* [TASK GOAL]: The entries that follow include a run beginning at the line with "levels are arbitrary." and ending at the line with "- Similar adjustments"; restate that run word for word and leave the rest out.

--

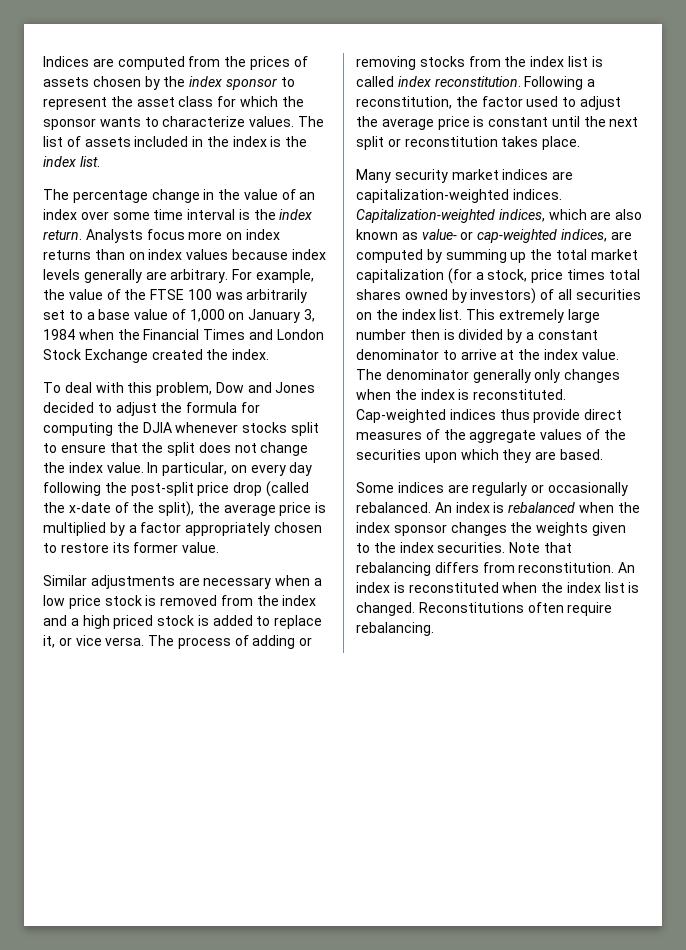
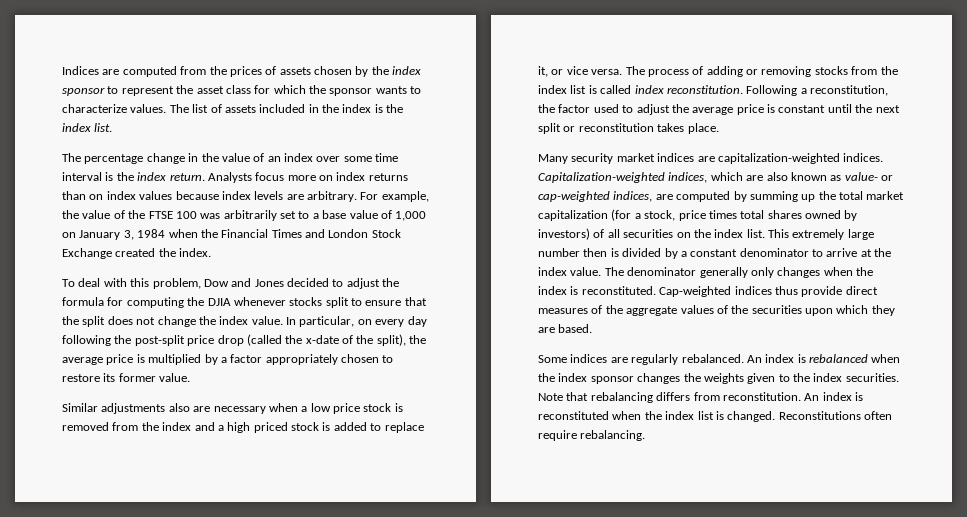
- Analysts focus more on index returns than on index values because index levels generally are arbitrary.
+ Analysts focus more on index returns than on index values because index levels are arbitrary.
- Similar adjustments are necessary when a low price stock is removed from the index and a high priced stock is added to replace it, or vice versa.
+ Similar adjustments also are necessary when a low price stock is removed from the index and a high priced stock is added to replace it, or vice versa.
- Some indices are regularly or occasionally rebalanced.
+ Some indices are regularly rebalanced.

--

* [SOLUTION FOR THIS EXERCISE]:
+ Analysts focus more on index returns than on index values because index levels are arbitrary.
- Similar adjustments are necessary when a low price stock is removed from the index and a high priced stock is added to replace it, or vice versa.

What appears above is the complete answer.